Erik Poulsen: There are a lot of factors affecting this industry. Demographics are changing, as is technology. It's been in constant growth mode for several years and that brings about a lot of opportunity, especially as more and more people seek to participate in this industry.
Some companies are looking to shift away from automotive and into medical device manufacturing.
With the growth that the industry is facing, there are a few trends that are really pushing this.
There is a big push towards single-use medical devices. The benefit of a single-use device is that from the minute it is taken out of the package, the user knows it's perfect in terms of no worn edges or defects, and it's sterilized. For these reasons, a single-use device tends to be safer and less expensive.
Single-use devices are often molded components. The number of mold tools, the complexity of mold tools, the types of devices has increased. Molded tools often require high-precision machining such as EDM or milling to produce them.
The growth in single-use devices and molded components used in medical is one trend and is growing about twice as fast as the market as a whole.

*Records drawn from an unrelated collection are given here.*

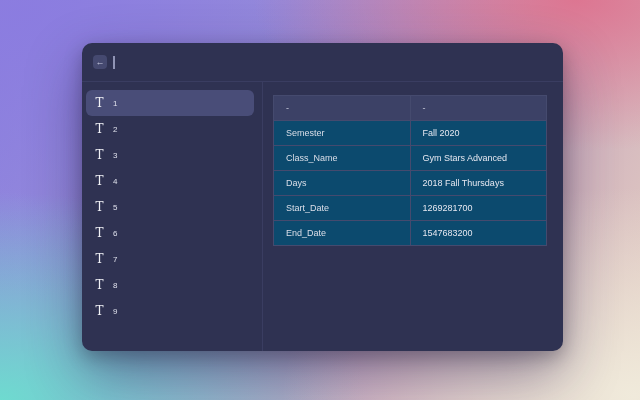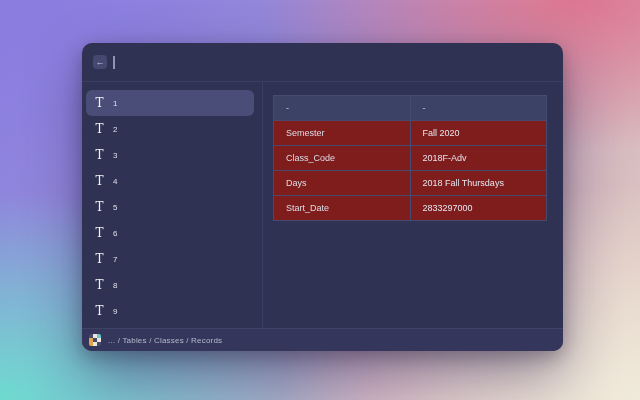--- a/index.html
+++ b/index.html
@@ -38,21 +38,21 @@
   .side-item.selected{ background:#494d78; }
   .t-icon{ font-family:"DejaVu Serif", serif; font-size:12px; color:#f0f1f6;
     width:13px; text-align:center; }
   .side-num{ font-size:8px; color:#dfe1ec; margin-left:7px; letter-spacing:.2px; }
   
   .main{ flex:1; padding:13px 16px 0 10px; min-width:0; }
   table{ width:100%; border-collapse:collapse; table-layout:fixed; }
   th,td{ height:25px; padding:0 0 0 12px; text-align:left; vertical-align:middle;
     font-size:9px; font-weight:normal; border:1px solid #454a6e; }
   th{ background:#3c4166; color:#c9cddc; }
-  td{ background:#7f1d1d; color:#e5e7f0; }
+  td{ background:#0c4a6e; color:#e5e7f0; }
   td.field{ color:#dcdfe9; }
   
   .footer{ height:23px; flex:0 0 23px; background:#34375b; border-top:1px solid #3f4366;
     display:flex; align-items:center; padding-left:7px; }
   .app-icon{ width:12px; height:12px; display:grid;
     grid-template-columns:repeat(3,1fr); grid-template-rows:repeat(3,1fr);
     border-radius:2px; overflow:hidden; }
   .app-icon i{ display:block; }
   .c-dark{ background:#454a6b; } .c-teal{ background:#6ec7c4; }
   .c-white{ background:#e9e6de; } .c-orange{ background:#e2a449; }
@@ -120,44 +120,34 @@
             <th>-</th>
             <th>-</th>
           </tr>
         </thead>
         <tbody>
           <tr>
             <td class="field">Semester</td>
             <td>Fall 2020</td>
           </tr>
           <tr>
-            <td class="field">Class_Code</td>
-            <td>2018F-Adv</td>
+            <td class="field">Class_Name</td>
+            <td>Gym Stars Advanced</td>
           </tr>
           <tr>
             <td class="field">Days</td>
             <td>2018 Fall Thursdays</td>
           </tr>
           <tr>
             <td class="field">Start_Date</td>
-            <td>2833297000</td>
+            <td>1269281700</td>
+          </tr>
+          <tr>
+            <td class="field">End_Date</td>
+            <td>1547683200</td>
           </tr>
         </tbody>
       </table>
     </main>
   </div>
 
-  <div class="footer">
-    <span class="app-icon">
-      <i class="c-dark"></i>
-        <i class="c-white"></i>
-        <i class="c-teal"></i>
-      <i class="c-orange"></i>
-        <i class="c-dark"></i>
-        <i class="c-white"></i>
-      <i class="c-orange"></i>
-        <i class="c-white"></i>
-        <i class="c-dark"></i>
-    </span>
-    <span class="crumb">... / Tables / Classes / Records</span>
-  </div>
 
 </div>
 
 </body></html>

Another area of growth is in minimally invasive or keyhole surgery. This type of surgery requires small, precision components like cameras, tubes, and surgical tools. Heart ablation catheters, stents, and other micro-mechanical devices can be made using femtosecond laser technology.
Poulsen: There is a real interest in outsourcing manufacturing or contract manufacturing. Medical device companies are looking to innovate. They come up with groundbreaking new products or technology, but they aren't necessarily the ones that are cutting the materials to make it.
The amount of outsourcing in medical device manufacturing is increasing faster than the rate of medical device manufacturing as whole. If you look at the space, there are companies like Tecomet, Orchid Orthopedics, and Jabil that are expanding rapidly into this space. These are organizations with tens of thousands of employees, hundreds of millions of dollars in business, and multiple sites. Their job is to take the difficult task of making product off the hands of people who are designing, selling, and distributing these products.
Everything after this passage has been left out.